[Data for this exercise]:
————
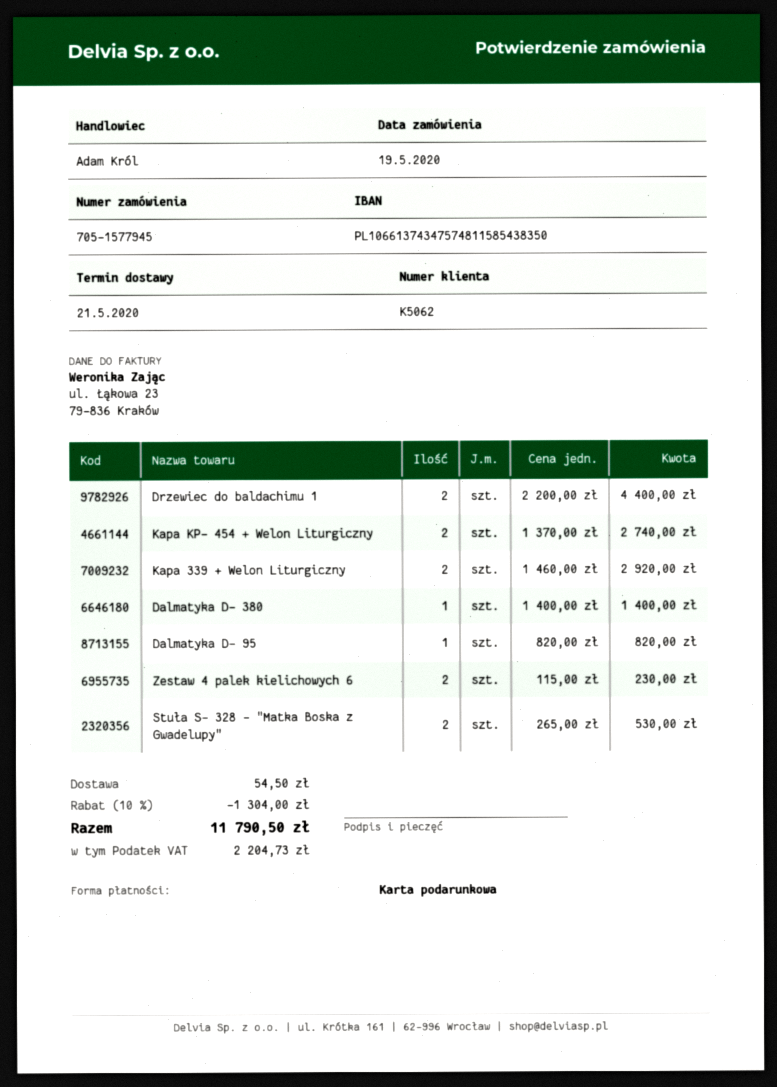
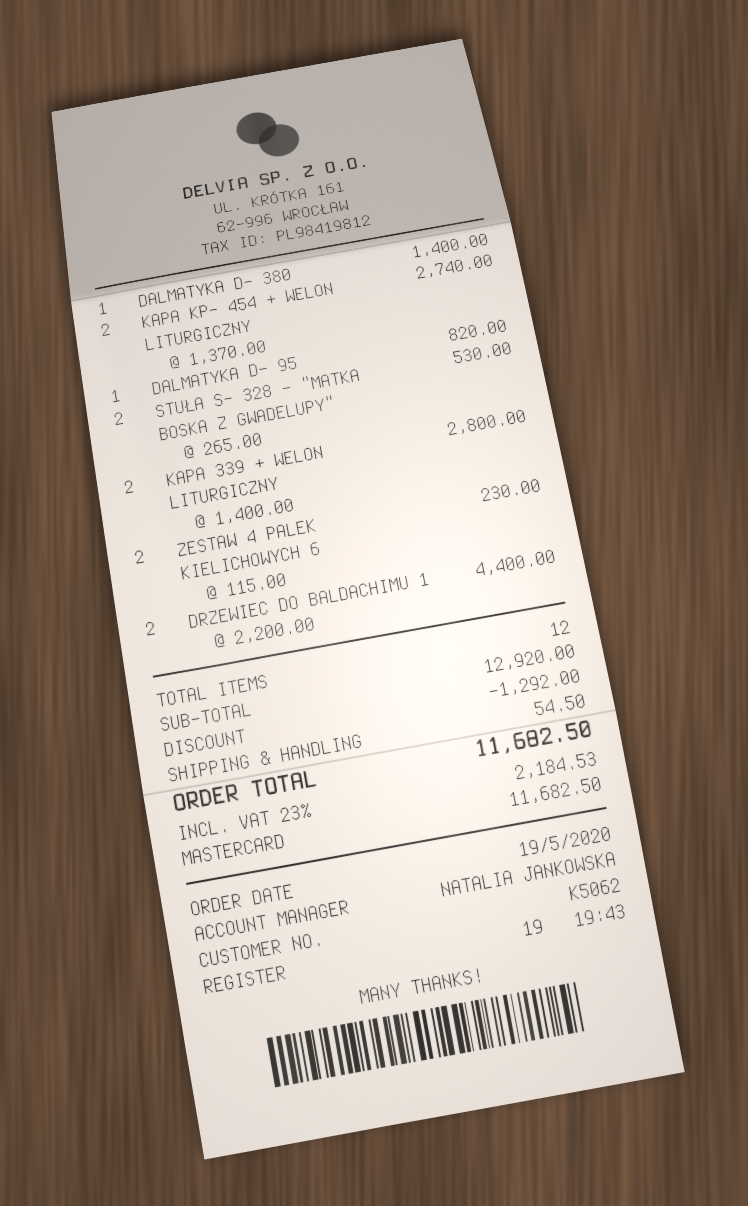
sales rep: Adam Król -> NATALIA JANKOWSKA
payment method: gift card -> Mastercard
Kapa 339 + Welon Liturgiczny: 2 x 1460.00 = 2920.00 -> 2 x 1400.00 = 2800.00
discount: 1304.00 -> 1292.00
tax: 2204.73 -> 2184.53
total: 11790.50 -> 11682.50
————
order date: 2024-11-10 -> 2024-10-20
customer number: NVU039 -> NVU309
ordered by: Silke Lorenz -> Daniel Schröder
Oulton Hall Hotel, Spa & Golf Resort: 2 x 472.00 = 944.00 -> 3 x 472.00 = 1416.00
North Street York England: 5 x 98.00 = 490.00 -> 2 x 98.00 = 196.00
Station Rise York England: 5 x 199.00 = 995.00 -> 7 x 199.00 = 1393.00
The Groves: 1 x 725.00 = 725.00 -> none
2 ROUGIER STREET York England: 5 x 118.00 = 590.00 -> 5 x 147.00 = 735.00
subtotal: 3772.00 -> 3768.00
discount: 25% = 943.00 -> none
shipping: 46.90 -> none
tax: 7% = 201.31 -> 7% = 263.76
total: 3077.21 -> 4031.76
————
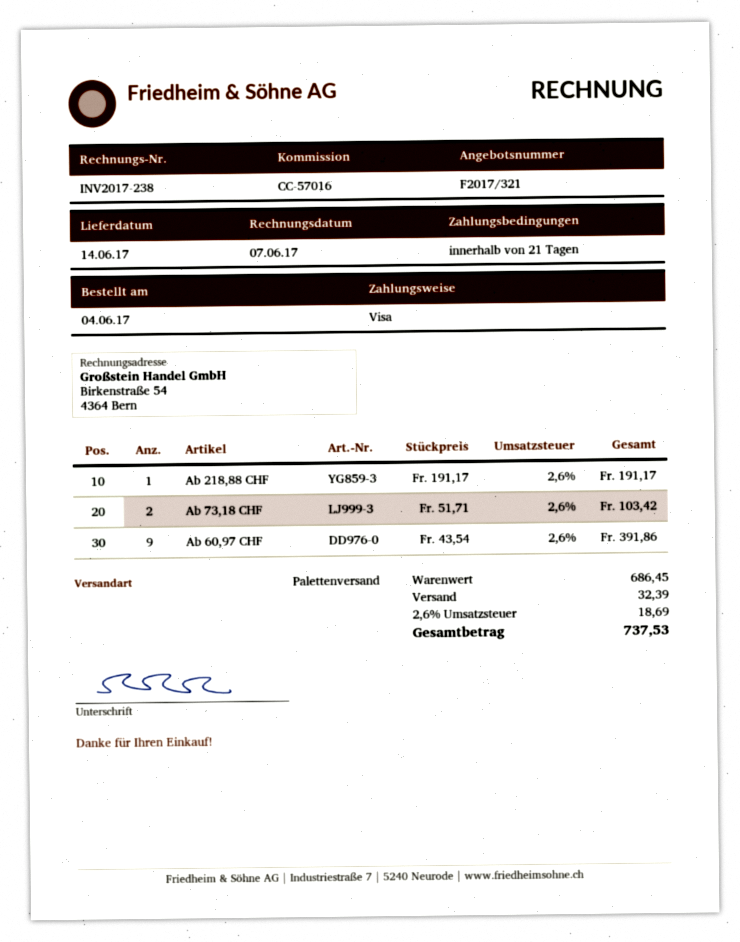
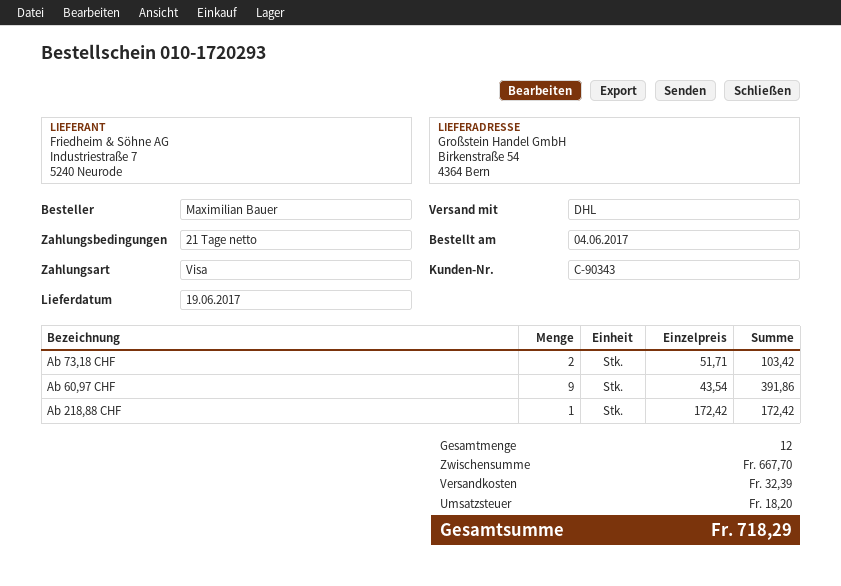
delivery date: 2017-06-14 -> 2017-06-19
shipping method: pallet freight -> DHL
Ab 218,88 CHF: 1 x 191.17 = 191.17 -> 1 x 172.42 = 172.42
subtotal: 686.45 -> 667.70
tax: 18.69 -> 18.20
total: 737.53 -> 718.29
————
[Task objective]: Above are records; repeat only the lines starting at the line with "sales rep: Adam Król -> NATALIA JANKOWSKA" and ending at the line with "total: 11790.50 -> 11682.50", exactly as they appear, both included.

[Result of the task]:
sales rep: Adam Król -> NATALIA JANKOWSKA
payment method: gift card -> Mastercard
Kapa 339 + Welon Liturgiczny: 2 x 1460.00 = 2920.00 -> 2 x 1400.00 = 2800.00
discount: 1304.00 -> 1292.00
tax: 2204.73 -> 2184.53
total: 11790.50 -> 11682.50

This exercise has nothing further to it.